## **In this notebook I will try to do an exploratory data analysis and clustering for the Online Retail II dataset, found in the UCI machine learning repository.**



### RFM is a method used for analyzing customer value. It is commonly used in database marketing and direct marketing and has received particular attention in retail and professional services industries.

### RFM stands for the three dimensions:

### * Recency – How recently did the customer purchase?
### * Frequency – How often do they purchase?
### * Monetary Value – How much do they spend?
### Customer purchases may be represented by a table with columns for the customer name, date of purchase and purchase value.
### One approach to RFM is to assign a score for each dimension on a scale from 1 to 10 but in this notebook we are just going to standardize the values of each column prior to clustering.

Let it be noted that because the nature of clustering is experimental, there is no objectively correct algorithm

<h1 id="Exploratory_Data_Analysis">
1. Exploratory Data Analysis
<a class="anchor-link" href="https://www.kaggle.com/johnmantios/travel-review-ratings-dataset/edit/run/47115230#Exploratory_Data_Analysis">¶</a>
</h1>

In [None]:
import numpy as np
import pandas as pd
import os


data = pd.read_csv('../input/online-retail-ii-uci/online_retail_II.csv')

data

In [None]:
data.isnull().sum()

In [None]:
data.info()

In [None]:
pd.set_option("display.max_rows", 101)
pd.set_option("display.max_columns", 10)


In [None]:
#items whose price is negative
negprice = data[data['Price'] < 0].sum() 

#items whose quantity is negative
negquantity = data[data['Quantity'] < 0].count()


In [None]:
np.set_printoptions(threshold=np.inf)
#df = pd.DataFrame(data)
data['Description'].unique()

We observe that all the possible descriptions that indicate faulty items are in lowercase letters.Let's see only the lowercase descriptions.

In [None]:
df_new = data['Description']
df_new = df_new.dropna()
df_new.dropna()
df_new = pd.DataFrame(df_new)


my_list = [y for x in df_new['Description'] for y in x.split() if y.islower()]
mylist = list(set(my_list))
mylist

We will remove the items whose description implies they are faulty

In [None]:
data_bad = data[data['Description'].isin([ mylist ])]

data = data[~data.apply(tuple,1).isin(data_bad.apply(tuple,1))] 

In [None]:
#replace null customer values with 99999
data[['Customer ID']] =data[['Customer ID']].fillna(99999)
#replace null description values with 'Unknown'
data[['Description']] =data[['Description']].fillna('Unknown')

#leave only positive quantities and known customer IDs
data = data[data['Quantity'] > 0]
data = data[data['Customer ID'] != 99999]

# Removing returned products (Invoice numbers starting with C) from the data set
data = data[~data["Invoice"].str.contains("C", na = False)]

data.info()

In [None]:
data.shape

In [None]:
data = data.drop_duplicates()

In [None]:
data.shape

# RFM Implementation

We will make 3 different dataframes: one containing the Customer's ID and amount he/she spent, one containing the Customer's ID and the frequency of purchases and one containing the Customer's ID and the recency of purchases.

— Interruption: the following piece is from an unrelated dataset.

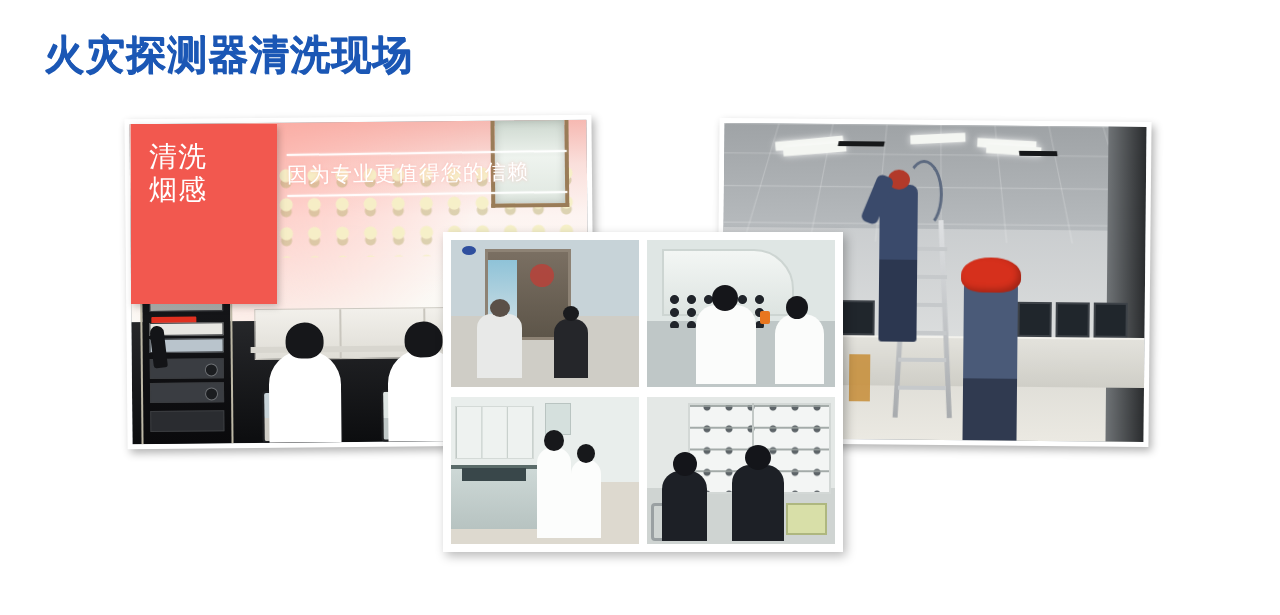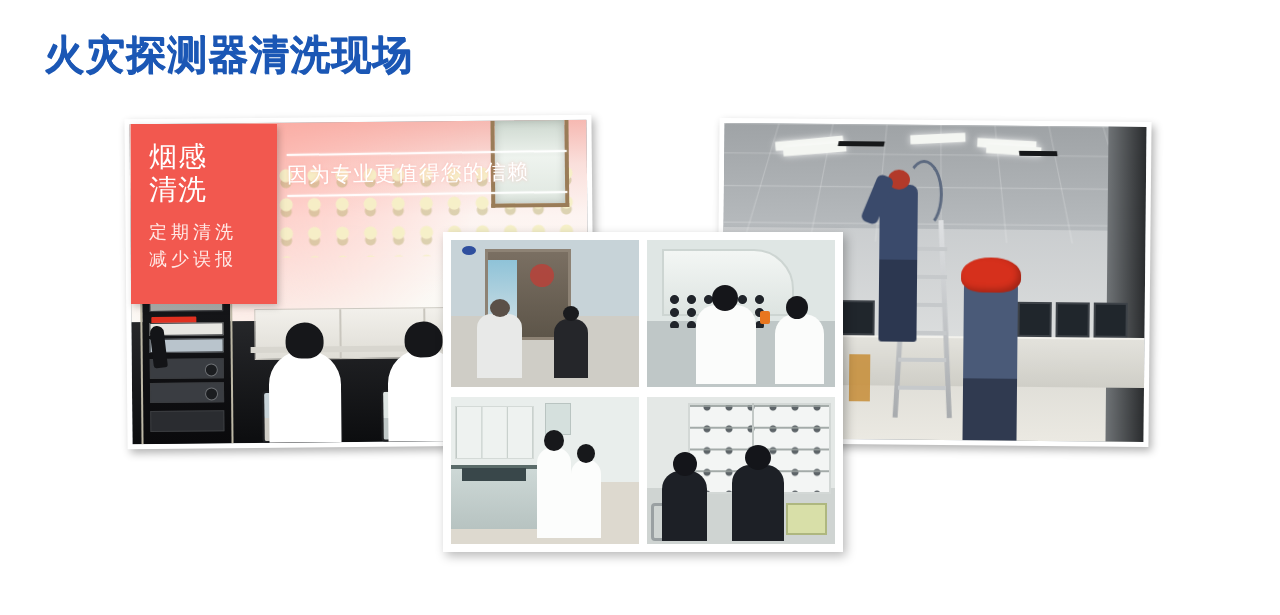"烟感" div { order: before "清洗" -> after "清洗" }
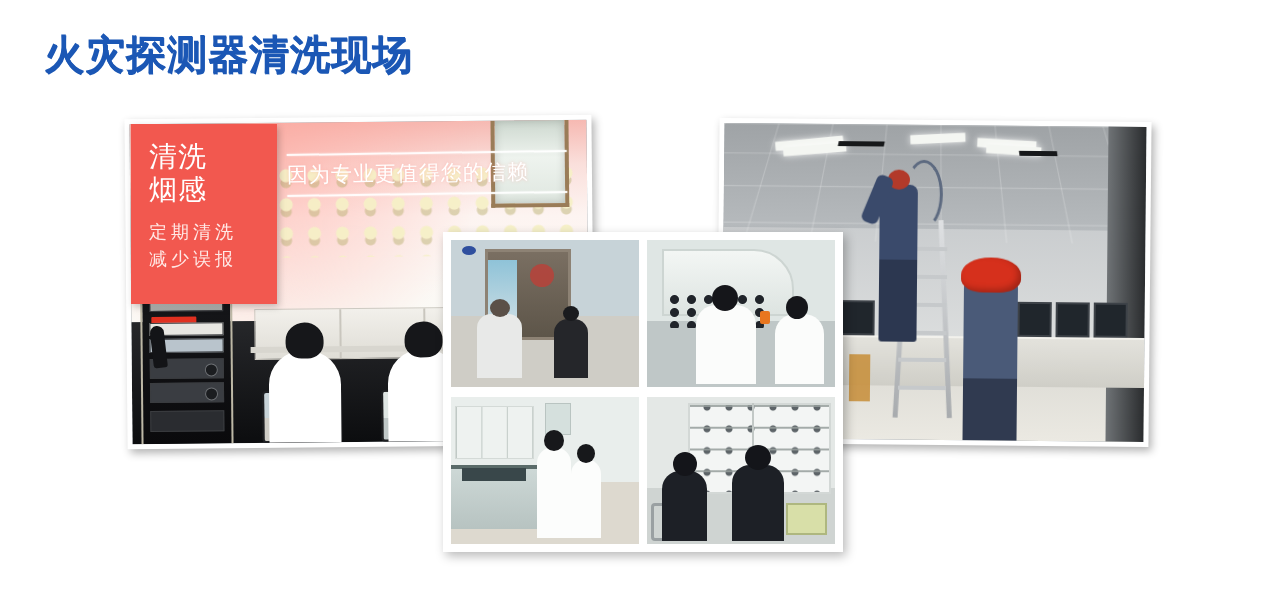"定期清洗" div.small { html: <div> <div>定期清洗</div> <div>减少误报</div> </div> -> none }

In the end we will merge those together.

In [None]:
amount = pd.DataFrame(data.Quantity * data.Price, columns = ['Amount'])

amount

In [None]:
data_cust = np.array(data['Customer ID'], dtype=np.object)

data_cust = pd.DataFrame(data_cust, columns = ["Customer ID"])

data_cust = pd.concat(objs = [data_cust, amount], axis = 1, ignore_index = False)

monetary = data_cust.groupby(by = ["Customer ID"]).Amount.sum()

monetary = monetary.reset_index()
monetary = monetary[monetary['Customer ID'] != 99999]
monetary

In [None]:
frequency = data[['Customer ID', 'Invoice']]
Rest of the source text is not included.